* _WHAT IS NEEDED_:
The data that follows must be transcribed in full and exactly, minus the pictures.

* _DATASET EXTRACT_:
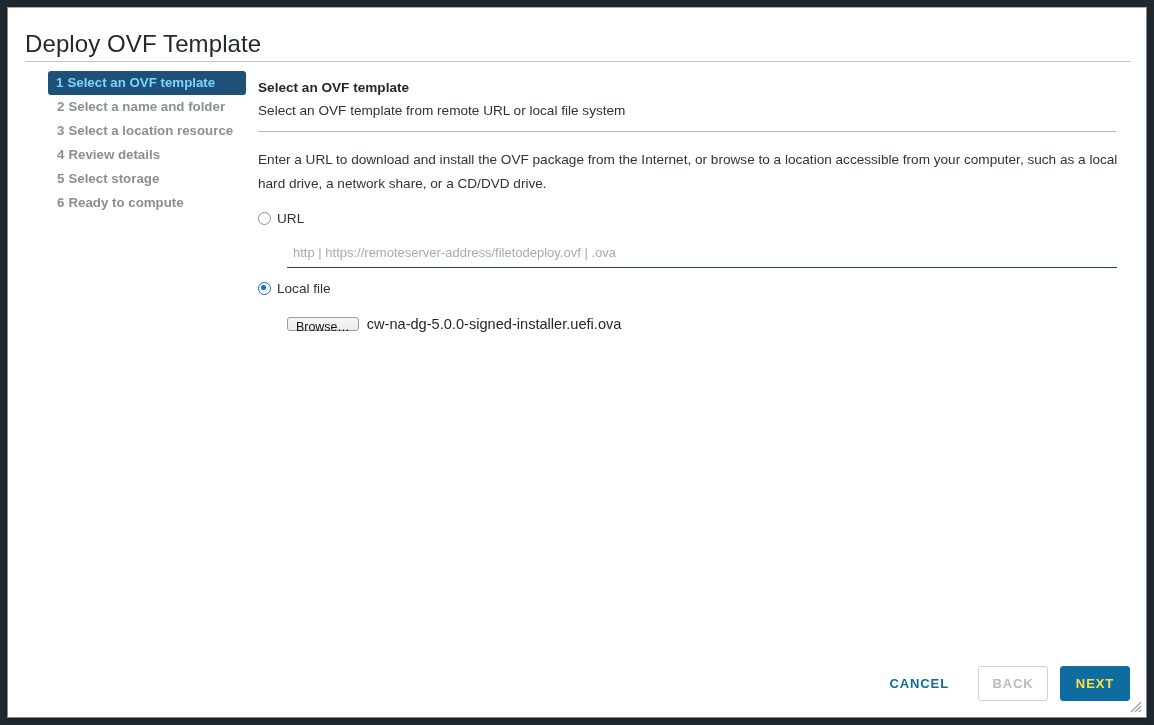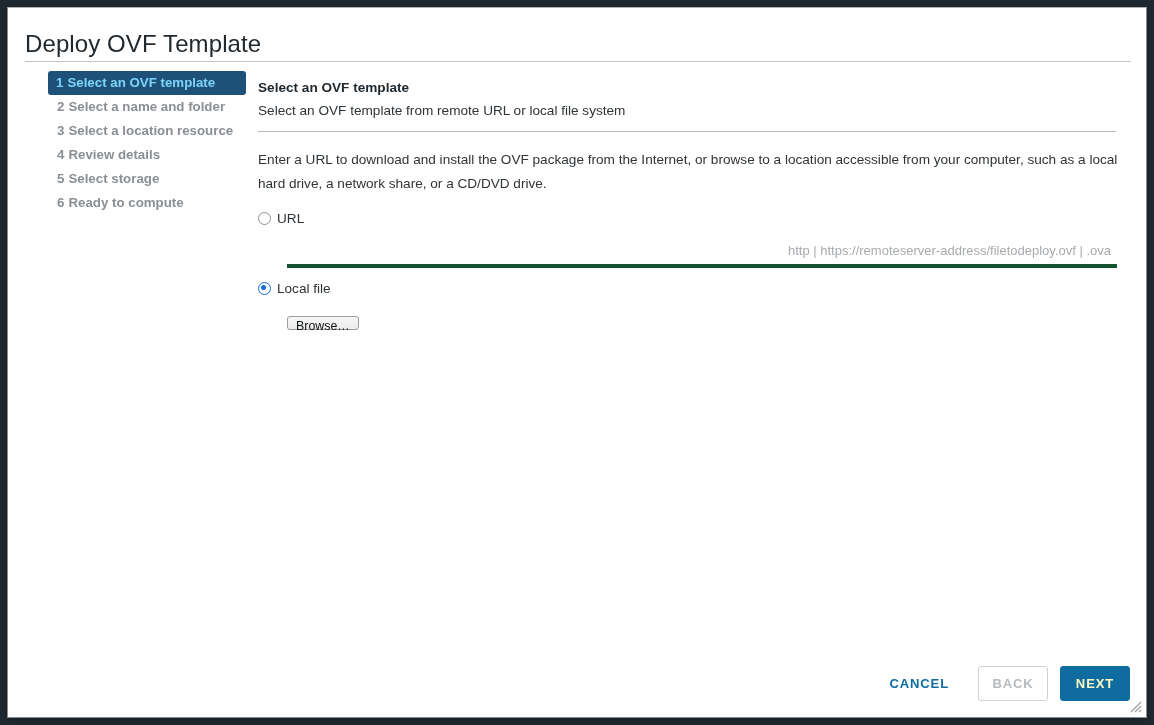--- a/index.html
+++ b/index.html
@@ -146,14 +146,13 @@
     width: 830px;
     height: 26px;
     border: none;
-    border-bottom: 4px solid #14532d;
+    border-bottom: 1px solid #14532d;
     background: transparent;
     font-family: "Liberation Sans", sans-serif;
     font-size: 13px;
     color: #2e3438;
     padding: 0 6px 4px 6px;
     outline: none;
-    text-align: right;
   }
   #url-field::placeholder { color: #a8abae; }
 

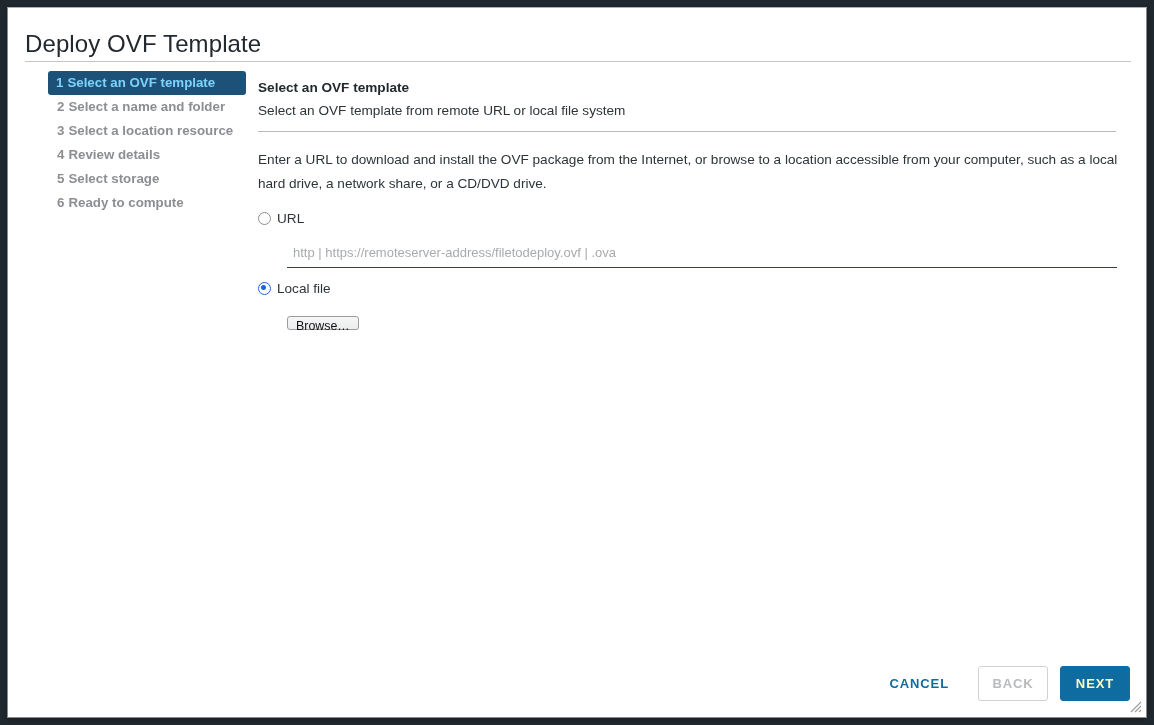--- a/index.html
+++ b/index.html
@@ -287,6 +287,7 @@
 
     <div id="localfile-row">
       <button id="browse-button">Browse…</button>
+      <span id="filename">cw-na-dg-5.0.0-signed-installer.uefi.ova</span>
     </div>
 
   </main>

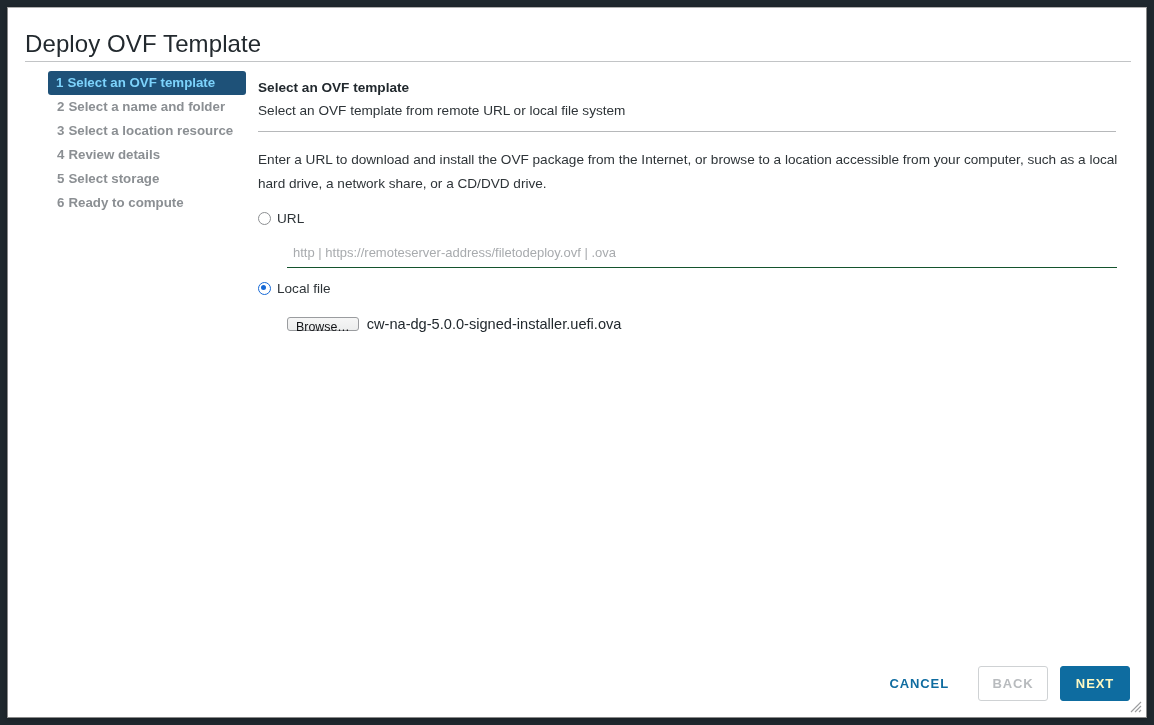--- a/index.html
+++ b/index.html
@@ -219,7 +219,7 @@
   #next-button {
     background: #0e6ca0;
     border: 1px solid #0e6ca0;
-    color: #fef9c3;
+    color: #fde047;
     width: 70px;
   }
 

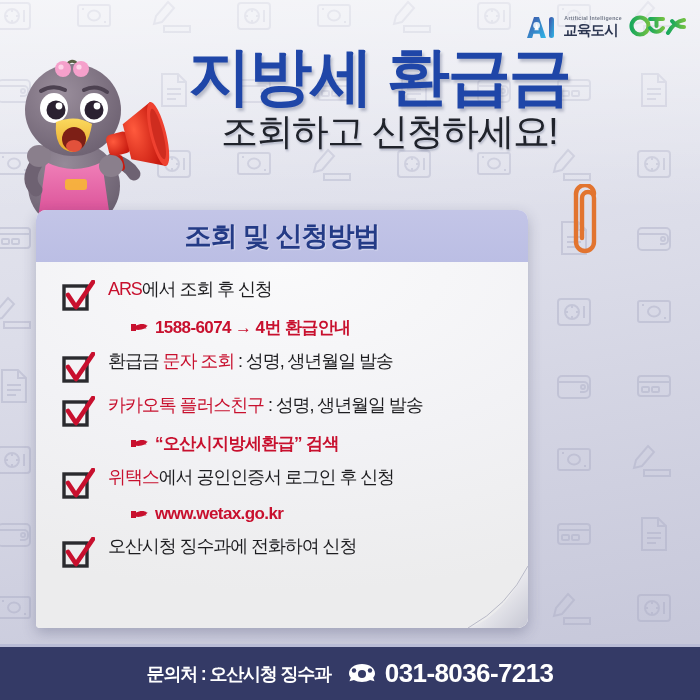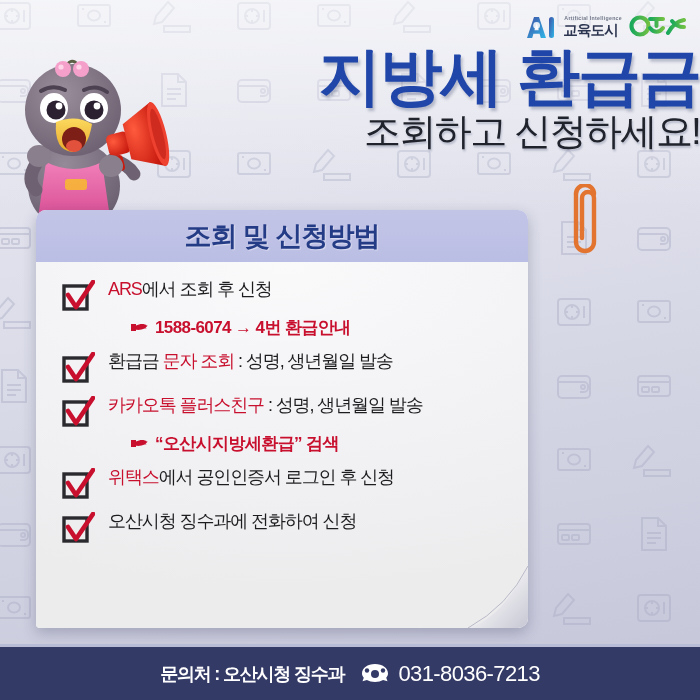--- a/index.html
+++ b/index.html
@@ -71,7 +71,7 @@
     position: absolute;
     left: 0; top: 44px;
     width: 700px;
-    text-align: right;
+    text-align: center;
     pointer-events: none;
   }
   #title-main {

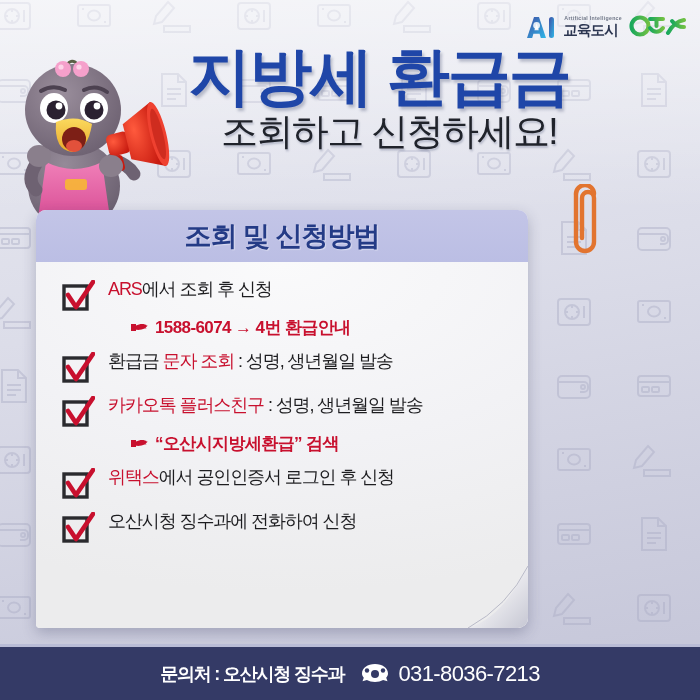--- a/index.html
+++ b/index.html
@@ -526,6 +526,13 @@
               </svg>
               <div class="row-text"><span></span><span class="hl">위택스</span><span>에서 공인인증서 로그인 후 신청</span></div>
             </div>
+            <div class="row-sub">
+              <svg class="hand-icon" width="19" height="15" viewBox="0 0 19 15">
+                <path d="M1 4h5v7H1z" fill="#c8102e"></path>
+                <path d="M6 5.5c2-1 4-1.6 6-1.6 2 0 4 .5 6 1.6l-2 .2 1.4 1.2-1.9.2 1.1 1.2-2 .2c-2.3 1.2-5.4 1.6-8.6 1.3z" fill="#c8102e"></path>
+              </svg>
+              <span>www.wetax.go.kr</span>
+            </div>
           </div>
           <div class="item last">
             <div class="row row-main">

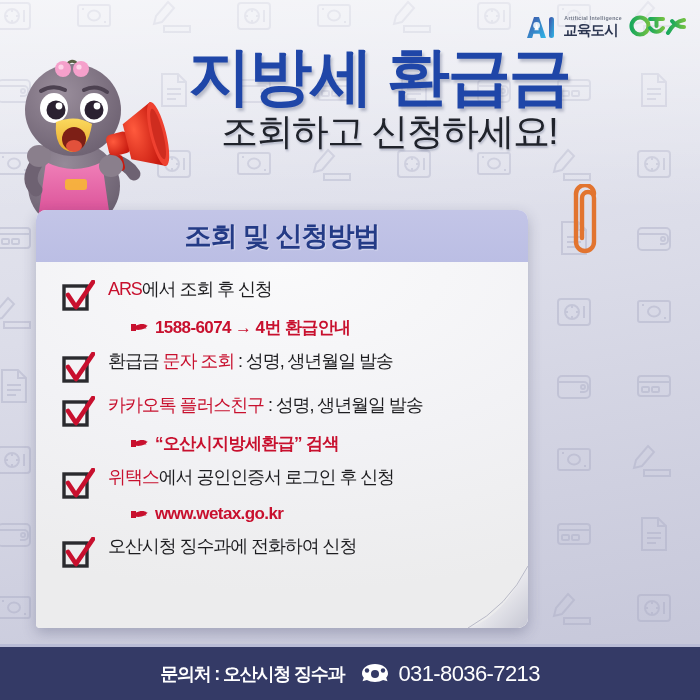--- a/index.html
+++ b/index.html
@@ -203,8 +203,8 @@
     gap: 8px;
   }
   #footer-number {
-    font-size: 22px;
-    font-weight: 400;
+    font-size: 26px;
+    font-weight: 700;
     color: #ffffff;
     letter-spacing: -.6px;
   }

* _OUTPUT_:
--- a/index.html
+++ b/index.html
@@ -146,14 +146,13 @@
     width: 830px;
     height: 26px;
     border: none;
-    border-bottom: 4px solid #14532d;
+    border-bottom: 1px solid #14532d;
     background: transparent;
     font-family: "Liberation Sans", sans-serif;
     font-size: 13px;
     color: #2e3438;
     padding: 0 6px 4px 6px;
     outline: none;
-    text-align: right;
   }
   #url-field::placeholder { color: #a8abae; }
 

--- a/index.html
+++ b/index.html
@@ -287,6 +287,7 @@
 
     <div id="localfile-row">
       <button id="browse-button">Browse…</button>
+      <span id="filename">cw-na-dg-5.0.0-signed-installer.uefi.ova</span>
     </div>
 
   </main>

--- a/index.html
+++ b/index.html
@@ -219,7 +219,7 @@
   #next-button {
     background: #0e6ca0;
     border: 1px solid #0e6ca0;
-    color: #fef9c3;
+    color: #fde047;
     width: 70px;
   }
 

--- a/index.html
+++ b/index.html
@@ -71,7 +71,7 @@
     position: absolute;
     left: 0; top: 44px;
     width: 700px;
-    text-align: right;
+    text-align: center;
     pointer-events: none;
   }
   #title-main {

--- a/index.html
+++ b/index.html
@@ -526,6 +526,13 @@
               </svg>
               <div class="row-text"><span></span><span class="hl">위택스</span><span>에서 공인인증서 로그인 후 신청</span></div>
             </div>
+            <div class="row-sub">
+              <svg class="hand-icon" width="19" height="15" viewBox="0 0 19 15">
+                <path d="M1 4h5v7H1z" fill="#c8102e"></path>
+                <path d="M6 5.5c2-1 4-1.6 6-1.6 2 0 4 .5 6 1.6l-2 .2 1.4 1.2-1.9.2 1.1 1.2-2 .2c-2.3 1.2-5.4 1.6-8.6 1.3z" fill="#c8102e"></path>
+              </svg>
+              <span>www.wetax.go.kr</span>
+            </div>
           </div>
           <div class="item last">
             <div class="row row-main">

--- a/index.html
+++ b/index.html
@@ -203,8 +203,8 @@
     gap: 8px;
   }
   #footer-number {
-    font-size: 22px;
-    font-weight: 400;
+    font-size: 26px;
+    font-weight: 700;
     color: #ffffff;
     letter-spacing: -.6px;
   }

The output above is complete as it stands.